Oleh: Agus Susilo Saefullah
Sekretaris PD. Pemuda Persis Kab. Sumedang
Dr. Jeje Zenudin dalam bukunya Fiqih Dakwah Jam’iyyah mendefinisikan dakwah sebagai “suatu usaha yang disengaja dan direncanakan secara sistematis dalam mengajak, menunjukan, menuntun, membimbing manusia ke jalan Allah subhanahu wa ta’ala”(Zainudin, 2012)

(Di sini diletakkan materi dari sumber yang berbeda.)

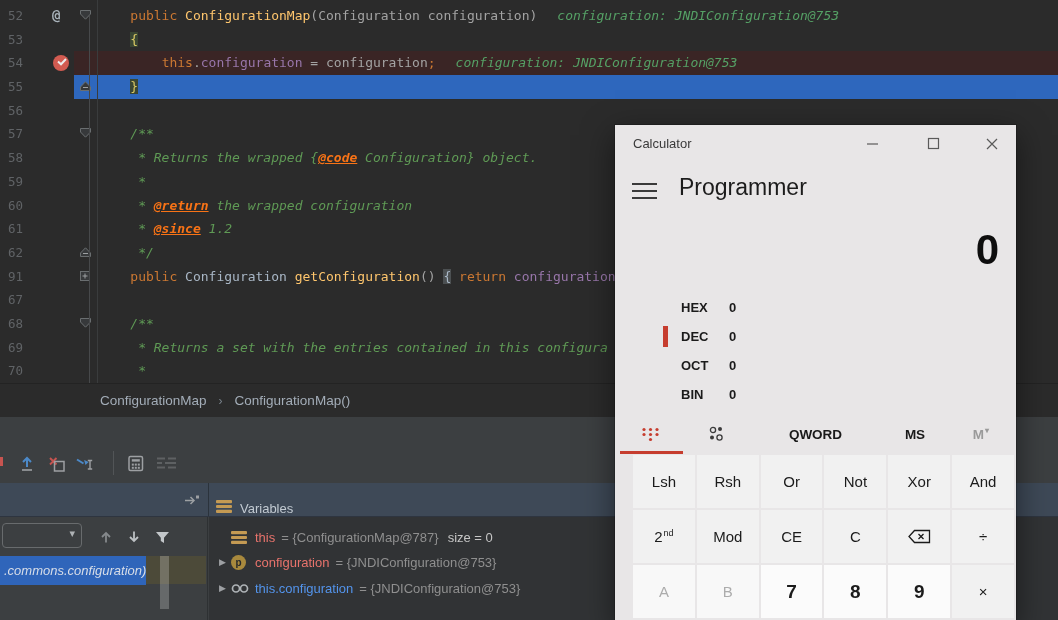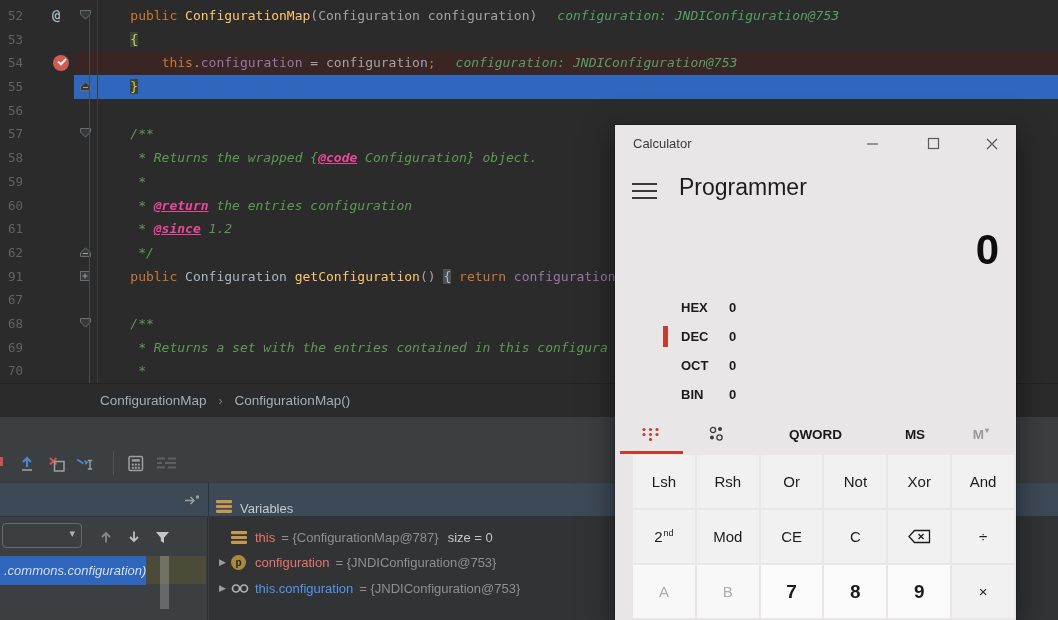--- a/index.html
+++ b/index.html
@@ -15,21 +15,21 @@
   .crow.bp .hl{background:#3A2525;}
   .crow.exec .hl{background:#2E67BD;}
   .ln{position:absolute;left:8px;color:#606366;font-size:12.5px;}
   .g-at{position:absolute;left:52px;top:0;color:#A9B3BB;font-weight:bold;font-size:14px;}
   .g-bp{position:absolute;left:52px;top:3px;line-height:0;}
   .g-fold{position:absolute;left:79px;top:5px;line-height:0;}
   .code{position:absolute;left:99px;top:0;margin:0;font:inherit;white-space:pre;line-height:23.7px;}
   .tk-kw{color:#CC7832;} .tk-meth{color:#FFC66D;} .tk-cls{color:#A9B7C6;} .tk-plain{color:#a3a3a3;}
   .tk-field{color:#9876AA;}
   .tk-cmt{color:#5F9A55;font-style:italic;}
-  .tk-tag{color:#ec4899;font-style:italic;font-weight:bold;text-decoration:underline;}
+  .tk-tag{color:#f97316;font-style:italic;font-weight:bold;text-decoration:underline;}
   .tk-brace{color:#D9C964;background:#3A4633;}
   .tk-foldhl{color:#A9B7C6;background:#4C5052;}
   .tk-hint{color:#55A065;font-style:italic;margin-left:20px;}
 
   
   .breadcrumb{position:absolute;left:0;top:383px;right:0;height:34px;background:#2B2B2B;border-top:1px solid #232323;
               display:flex;align-items:center;padding-left:100px;gap:12px;font-size:13.5px;color:#A3ADB8;box-sizing:border-box;}
   .bc-sep{color:#78828B;font-size:12px;}
 
   
@@ -144,21 +144,21 @@
         <div class="crow">
           <span class="ln">58</span>
           <pre class="code"><span class="tk-plain">     </span><span class="tk-cmt">* Returns the wrapped {</span><span class="tk-tag">@code</span><span class="tk-cmt"> Configuration} object.</span></pre>
         </div>
         <div class="crow">
           <span class="ln">59</span>
           <pre class="code"><span class="tk-plain">     </span><span class="tk-cmt">*</span></pre>
         </div>
         <div class="crow">
           <span class="ln">60</span>
-          <pre class="code"><span class="tk-plain">     </span><span class="tk-cmt">* </span><span class="tk-tag">@return</span><span class="tk-cmt"> the entries configuration</span></pre>
+          <pre class="code"><span class="tk-plain">     </span><span class="tk-cmt">* </span><span class="tk-tag">@return</span><span class="tk-cmt"> the wrapped configuration</span></pre>
         </div>
         <div class="crow">
           <span class="ln">61</span>
           <pre class="code"><span class="tk-plain">     </span><span class="tk-cmt">* </span><span class="tk-tag">@since</span><span class="tk-cmt"> 1.2</span></pre>
         </div>
         <div class="crow">
           <span class="ln">62</span>
           <span class="g-fold"><svg width="13" height="12">
               <path d="M1.5 10.5h10V7l-5-5.2-5 5.2z" fill="#37393B" stroke="#6A6E70"></path>
               <path d="M4 7.5h5" stroke="#9DA0A2"></path>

Definisi tersebut didasarkan dari firman Allah,
وَلْتَكُنْ مِنْكُمْ أُمَّةٌ يَدْعُونَ إِلَى الْخَيْرِ وَيَأْمُرُونَ بِالْمَعْرُوفِ وَيَنْهَوْنَ عَنِ الْمُنْكَرِ ۚ وَأُولَٰئِكَ هُمُ الْمُفْلِحُونَ
“Dan hendaklah ada di antara kamu segolongan umat yang menyeru kepada kebajikan, menyuruh kepada yang ma’ruf dan mencegah dari yang munkar; merekalah orang-orang yang beruntung.” (Q.S. Ali Imran: 104)
Diskursus mengenai dakwah di Indonesia tidak bisa dilepaskan dari sosok Mohammad Natsir. Ulama yang pernah mengenyam pendidikan Belanda di Algemene Middelbare School (AMS) Bandung yang juga merupakan Murid A. Hassan ini merupakan tokoh Persatuan Islam yang cukup besar perhatiannya tehadap Dakwah (Wildan, 1997). Karena itu, ia aktif terjun langsung ke lapangan sebagai pendakwah. Sejak muda ia aktif mengajar sebagai guru agama islam di Holland Inlande Kweekschool (HIK) dan Mulo di Bandung, mendirikan sekolah Pendis, menulis di majalah Pembela Islam dan sederet aktivitas dakwah lainnya (Noer, 1982).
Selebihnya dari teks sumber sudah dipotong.